Every test should pass. If a test fails, fix the API, not the test. These tests are your safety net when you change the code later.

Practical Tip --- Always test the error paths, not just the happy path. A production API will receive garbage input from misconfigured clients, automated scanners, and confused developers. Your API should fail gracefully with clear error messages, not crash with a Python traceback.


Batch Prediction vs. Real-Time Prediction

Not every prediction needs to happen in real time. The choice between batch and real-time serving depends on the business requirement.

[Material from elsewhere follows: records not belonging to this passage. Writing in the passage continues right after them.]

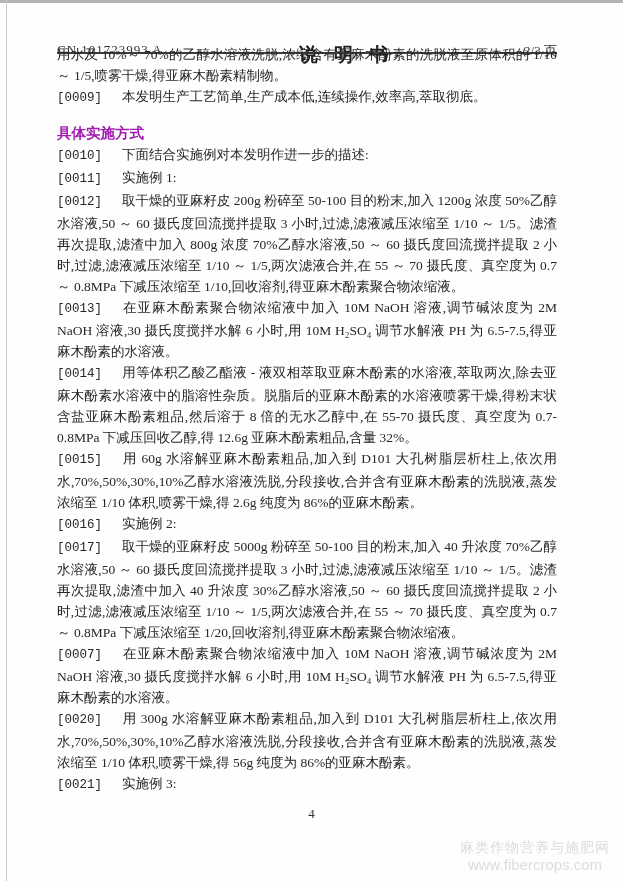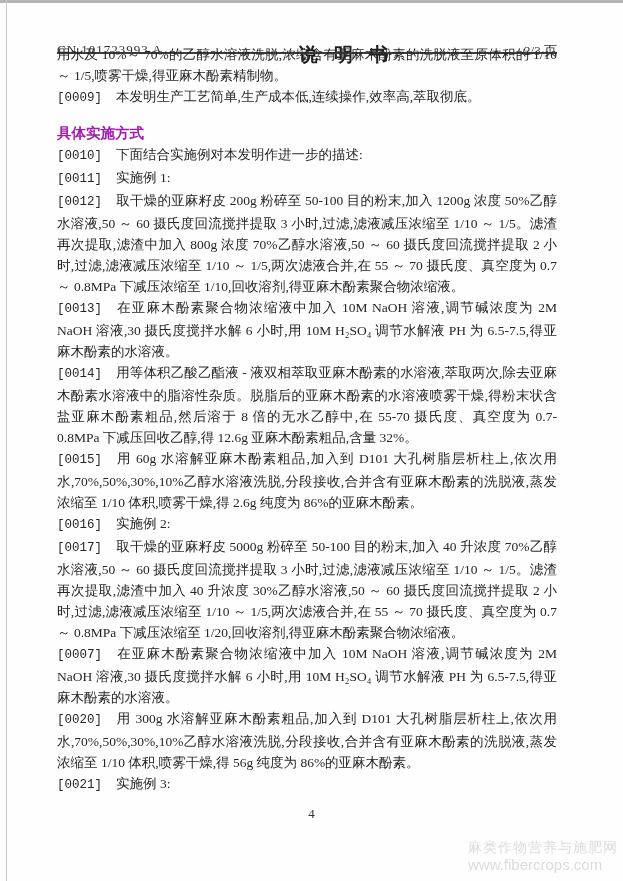--- a/index.html
+++ b/index.html
@@ -76,7 +76,7 @@
   .ptag {
     display: inline-block;
     min-width: 44px;
-    margin-right: 14px;
+    margin-right: 20px;
     font-family: "Liberation Mono", "DejaVu Sans Mono", monospace;
     font-size: 12.5px;
     letter-spacing: 0px;

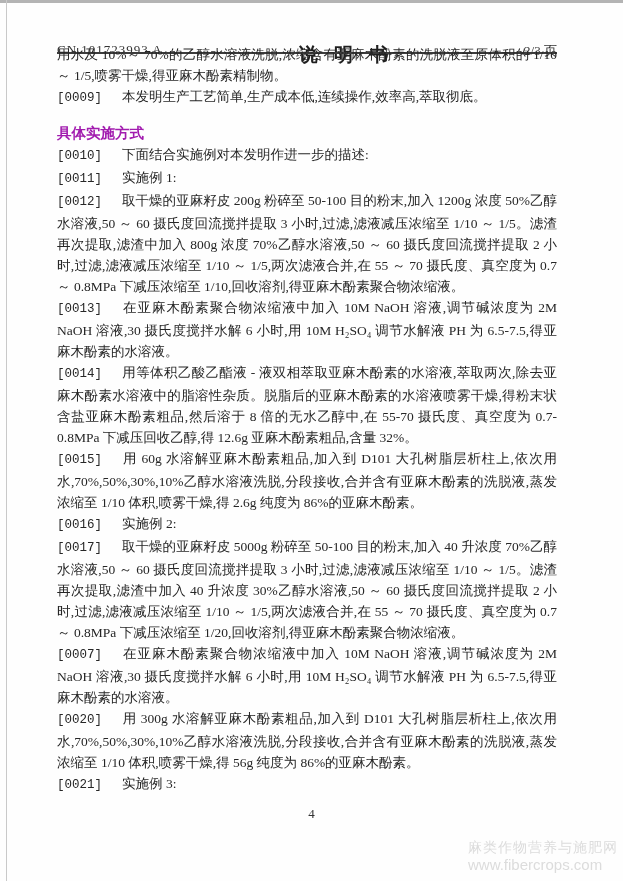--- a/index.html
+++ b/index.html
@@ -99,9 +99,9 @@
   }
   .watermark {
     position: absolute;
-    right: 5px;
+    right: 13px;
     bottom: 8px;
-    text-align: left;
+    text-align: center;
     color: #dcdcdc;
     line-height: 1.15;
   }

Real-Time (Online) Prediction

The client sends a request and waits for the response. Latency matters --- the customer is waiting.

Characteristic Detail
Latency requirement < 100 ms per request typical
Infrastructure API server (FastAPI + Uvicorn) behind a load balancer
When to use User-facing features, fraud detection, recommendation widgets
StreamFlow example Customer opens the "My Account" page; the app calls /predict and displays a retention offer if churn risk is high

Batch Prediction

A scheduled job runs the model on all (or a subset of) records. Latency does not matter --- nobody is waiting.

Characteristic Detail
Latency requirement Hours are acceptable
Infrastructure Scheduled script, Spark job, or Airflow DAG
When to use Nightly email campaigns, weekly reports, pre-computing scores for all customers
StreamFlow example Every night at 2 AM, score all 2.3 million subscribers; write results to a database table; the marketing team queries the table the next morning

Adding a Batch Endpoint

You can support both patterns in the same API by adding a batch endpoint that accepts a list of customers:

from pydantic import BaseModel, Field


class BatchPredictionRequest(BaseModel):
    """Multiple customers in a single request."""
    customers: list[ChurnPredictionRequest] = Field(
        ...,
        description="List of customer records to score",
        min_length=1,
        max_length=1000,
    )


class BatchPredictionResponse(BaseModel):
    """Predictions for all customers in the batch."""
    predictions: list[ChurnPredictionResponse]
    batch_size: int
    processing_time_ms: float


@app.post("/predict/batch", response_model=BatchPredictionResponse)
def predict_batch(request: BatchPredictionRequest):
    """Score multiple customers in a single request.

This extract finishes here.